* Work order *
Every line of the data below is to be given again as it appears, with the images removed.

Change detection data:
::::::::
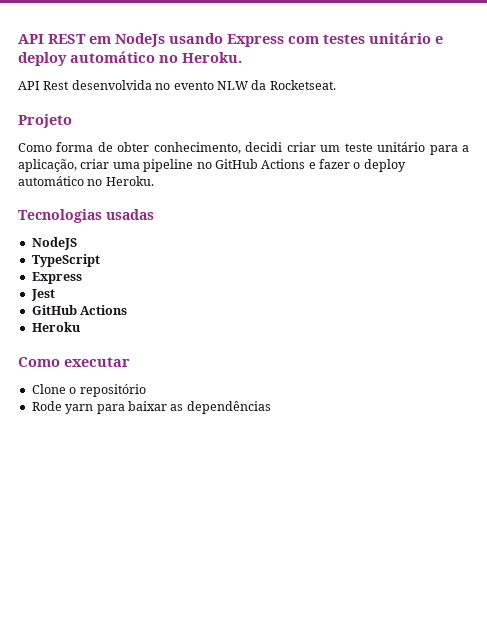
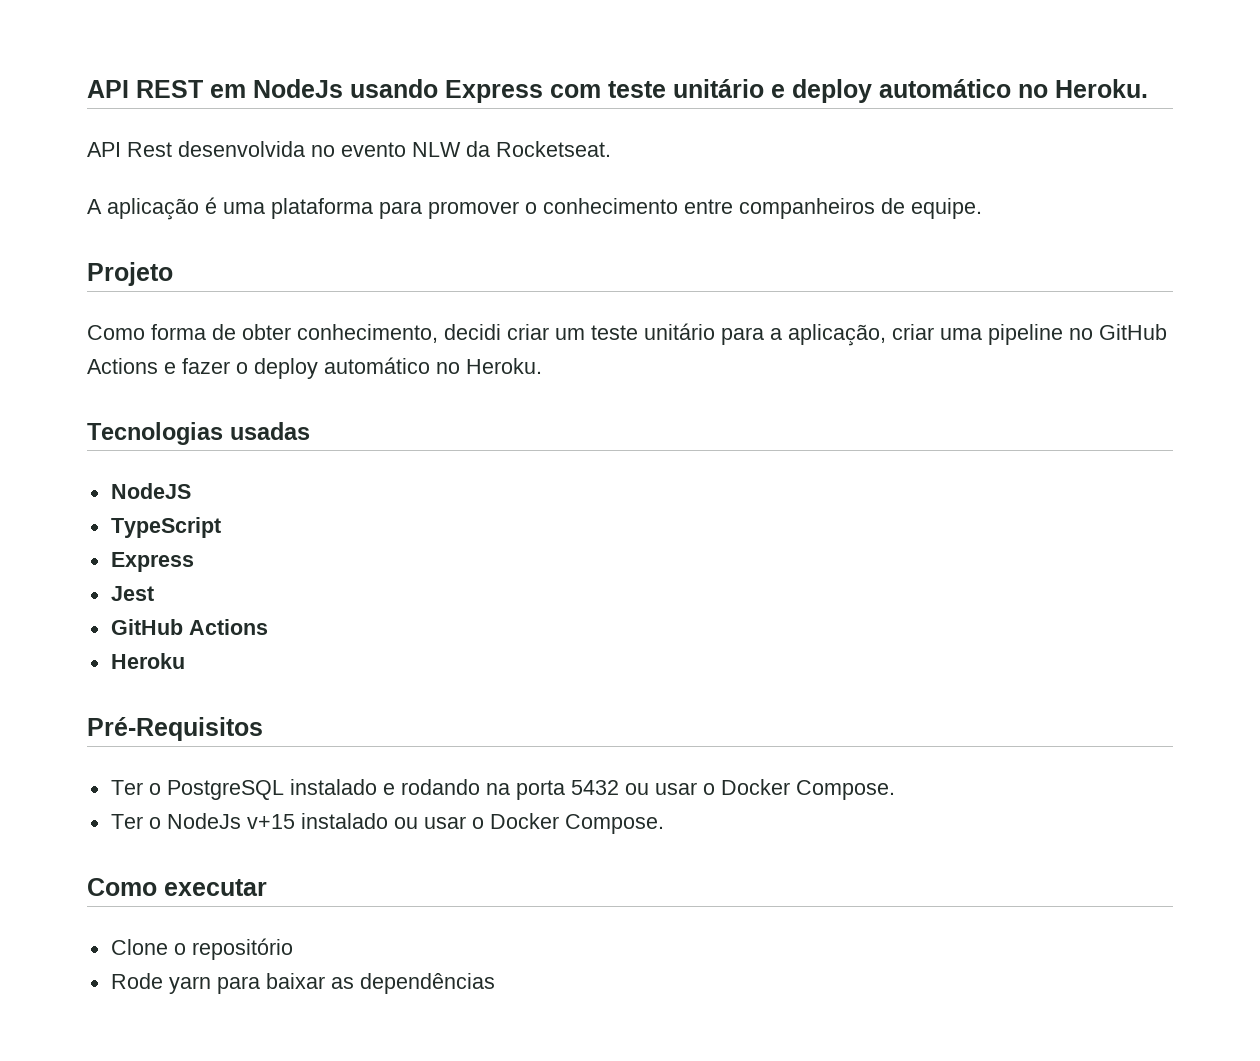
[323,34,365,44] testes -> [608,81,666,98] teste
(336, 85) none -> [87,197,982,220] // A aplicação é uma plataforma para promover o conhecimento entre companheiros de equipe.
(81, 327) none -> [87,717,263,741] [110,779,895,800] [110,813,664,834] // Pré-Requisitos // Ter o PostgreSQL instalado e rodando na porta 5432 ou usar o Docker Compose. // Ter o NodeJs v+15 instalado ou usar o Docker Compose.

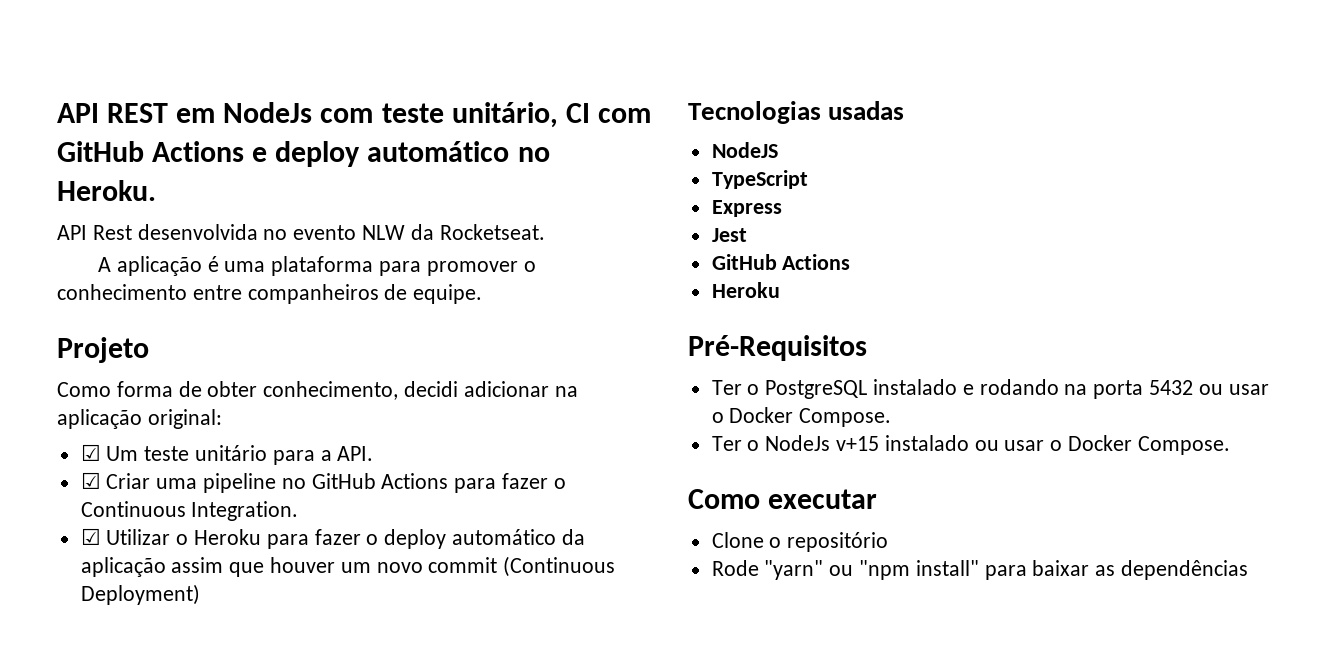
[350,79,764,103] usando Express com teste unitário -> [320,102,651,128] [57,141,245,162] com teste unitário, CI com GitHub Actions
[507,324,585,340] criar um -> [463,381,578,397] [57,409,222,429] [80,444,139,461] adicionar na aplicação original: // ☑ Um
[788,324,934,346] aplicação, criar -> [337,446,374,461] [80,472,151,489] API. // ☑ Criar
[164,357,542,379] e fazer o deploy automático no Heroku. -> [454,473,566,493] [80,501,299,521] [80,528,585,549] [80,556,616,577] [80,584,200,605] para fazer o Continuous Integration. // ☑ Utilizar o Heroku para fazer o deploy automático da aplicação assim que houver um novo commit (Continuous Deployment)
[168,976,211,994] yarn -> [764,560,979,580] "yarn" ou "npm install"

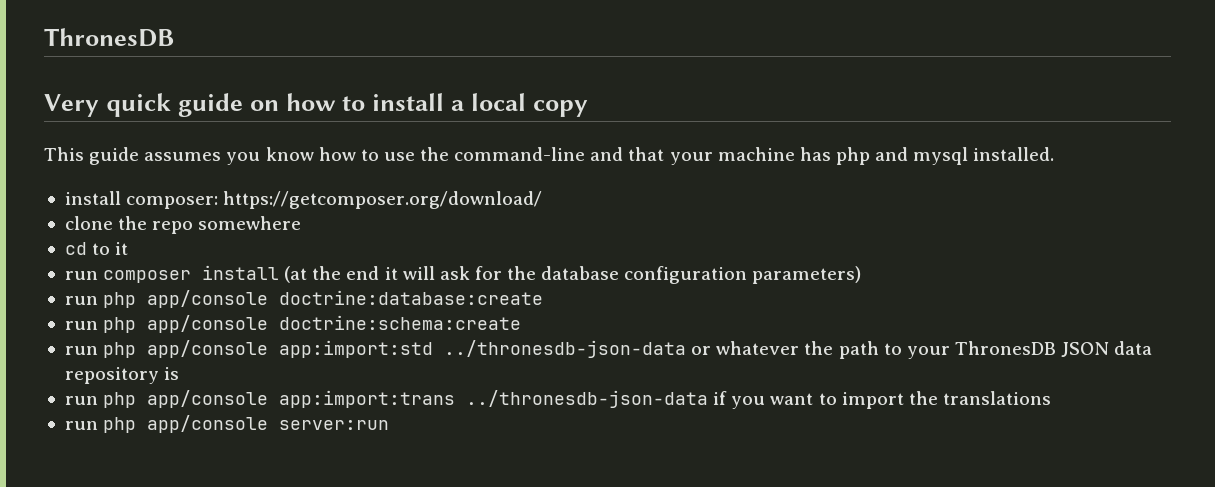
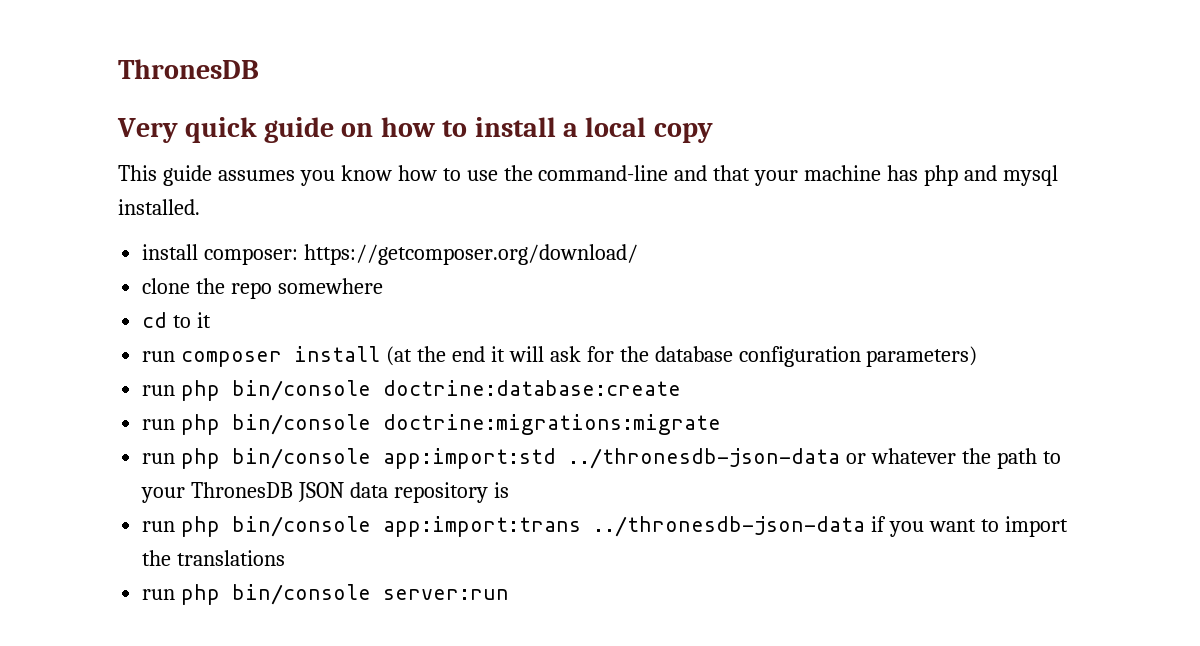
[147,290,269,308] app/console -> [232,380,372,401] bin/console
[147,315,522,333] [64,340,269,358] app/console doctrine:schema:create // run php app/console -> [232,414,722,435] [142,448,372,469] bin/console doctrine:migrations:migrate // run php bin/console
[147,390,269,408] app/console -> [232,516,372,537] bin/console
[147,415,269,433] app/console -> [232,584,372,605] bin/console

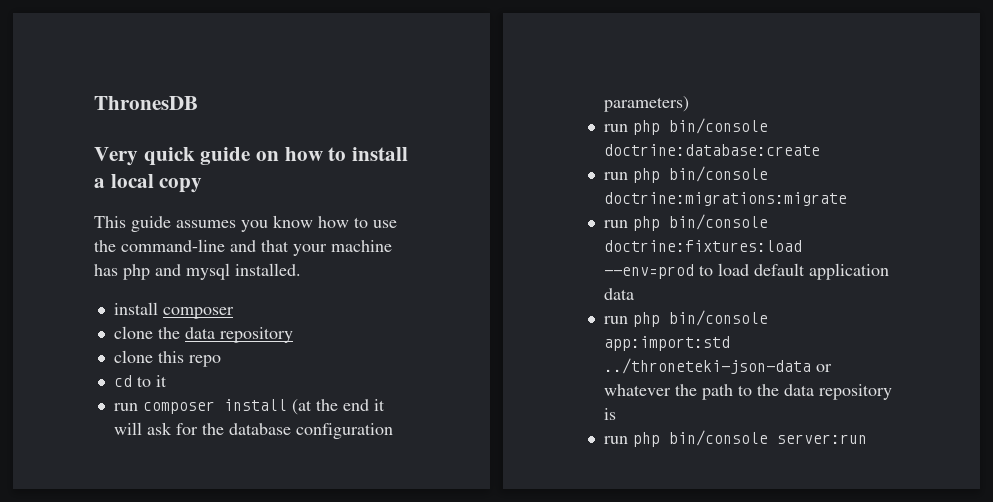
[204,244,639,265] composer: https://getcomposer.org/download/ -> [162,307,234,319] composer
(226, 286) none -> [184,327,293,343] [113,350,184,363] data repository // clone this
[278,278,384,294] somewhere -> (221, 361) none
(722, 424) none -> [603,214,768,231] [603,240,802,252] [603,263,889,280] [603,288,634,300] // run php bin/console doctrine:fixtures:load --env=prod to load default application data
[568,448,841,469] ../thronesdb-json-data -> [603,358,811,374] ../throneteki-json-data
[141,482,345,503] your ThronesDB JSON -> [756,384,779,396] the
[142,516,1068,537] [142,550,286,566] // run php bin/console app:import:trans ../thronesdb-json-data if you want to import the translations -> (616, 414) none

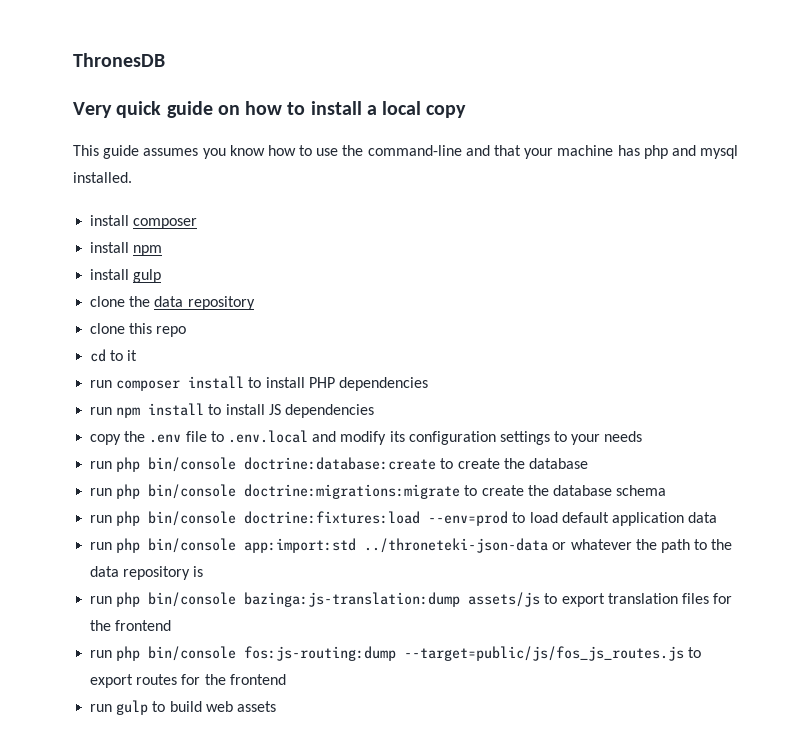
(234, 313) none -> [90,242,163,256] [90,269,162,283] // install npm // install gulp
[291,399,385,415] [113,422,393,439] [603,96,689,112] (at the end it will ask for the database configuration parameters) -> [248,377,428,391] [90,403,374,418] [90,430,643,445] to install PHP dependencies // run npm install to install JS dependencies // copy the .env file to .env.local and modify its configuration settings to your needs
(820, 150) none -> [440,458,588,469] to create the database
(847, 199) none -> [464,485,667,496] to create the database schema
[776,434,867,444] server:run -> [244,592,733,607] [90,620,172,631] [90,646,702,661] [90,674,286,688] [90,700,276,715] bazinga:js-translation:dump assets/js to export translation files for the frontend // run php bin/console fos:js-routing:dump --target=public/js/fos_js_routes.js to export routes for the frontend // run gulp to build web assets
::::::::
* Result for this exercise *
[323,34,365,44] testes -> [608,81,666,98] teste
(336, 85) none -> [87,197,982,220] // A aplicação é uma plataforma para promover o conhecimento entre companheiros de equipe.
(81, 327) none -> [87,717,263,741] [110,779,895,800] [110,813,664,834] // Pré-Requisitos // Ter o PostgreSQL instalado e rodando na porta 5432 ou usar o Docker Compose. // Ter o NodeJs v+15 instalado ou usar o Docker Compose.

[350,79,764,103] usando Express com teste unitário -> [320,102,651,128] [57,141,245,162] com teste unitário, CI com GitHub Actions
[507,324,585,340] criar um -> [463,381,578,397] [57,409,222,429] [80,444,139,461] adicionar na aplicação original: // ☑ Um
[788,324,934,346] aplicação, criar -> [337,446,374,461] [80,472,151,489] API. // ☑ Criar
[164,357,542,379] e fazer o deploy automático no Heroku. -> [454,473,566,493] [80,501,299,521] [80,528,585,549] [80,556,616,577] [80,584,200,605] para fazer o Continuous Integration. // ☑ Utilizar o Heroku para fazer o deploy automático da aplicação assim que houver um novo commit (Continuous Deployment)
[168,976,211,994] yarn -> [764,560,979,580] "yarn" ou "npm install"

[147,290,269,308] app/console -> [232,380,372,401] bin/console
[147,315,522,333] [64,340,269,358] app/console doctrine:schema:create // run php app/console -> [232,414,722,435] [142,448,372,469] bin/console doctrine:migrations:migrate // run php bin/console
[147,390,269,408] app/console -> [232,516,372,537] bin/console
[147,415,269,433] app/console -> [232,584,372,605] bin/console

[204,244,639,265] composer: https://getcomposer.org/download/ -> [162,307,234,319] composer
(226, 286) none -> [184,327,293,343] [113,350,184,363] data repository // clone this
[278,278,384,294] somewhere -> (221, 361) none
(722, 424) none -> [603,214,768,231] [603,240,802,252] [603,263,889,280] [603,288,634,300] // run php bin/console doctrine:fixtures:load --env=prod to load default application data
[568,448,841,469] ../thronesdb-json-data -> [603,358,811,374] ../throneteki-json-data
[141,482,345,503] your ThronesDB JSON -> [756,384,779,396] the
[142,516,1068,537] [142,550,286,566] // run php bin/console app:import:trans ../thronesdb-json-data if you want to import the translations -> (616, 414) none

(234, 313) none -> [90,242,163,256] [90,269,162,283] // install npm // install gulp
[291,399,385,415] [113,422,393,439] [603,96,689,112] (at the end it will ask for the database configuration parameters) -> [248,377,428,391] [90,403,374,418] [90,430,643,445] to install PHP dependencies // run npm install to install JS dependencies // copy the .env file to .env.local and modify its configuration settings to your needs
(820, 150) none -> [440,458,588,469] to create the database
(847, 199) none -> [464,485,667,496] to create the database schema
[776,434,867,444] server:run -> [244,592,733,607] [90,620,172,631] [90,646,702,661] [90,674,286,688] [90,700,276,715] bazinga:js-translation:dump assets/js to export translation files for the frontend // run php bin/console fos:js-routing:dump --target=public/js/fos_js_routes.js to export routes for the frontend // run gulp to build web assets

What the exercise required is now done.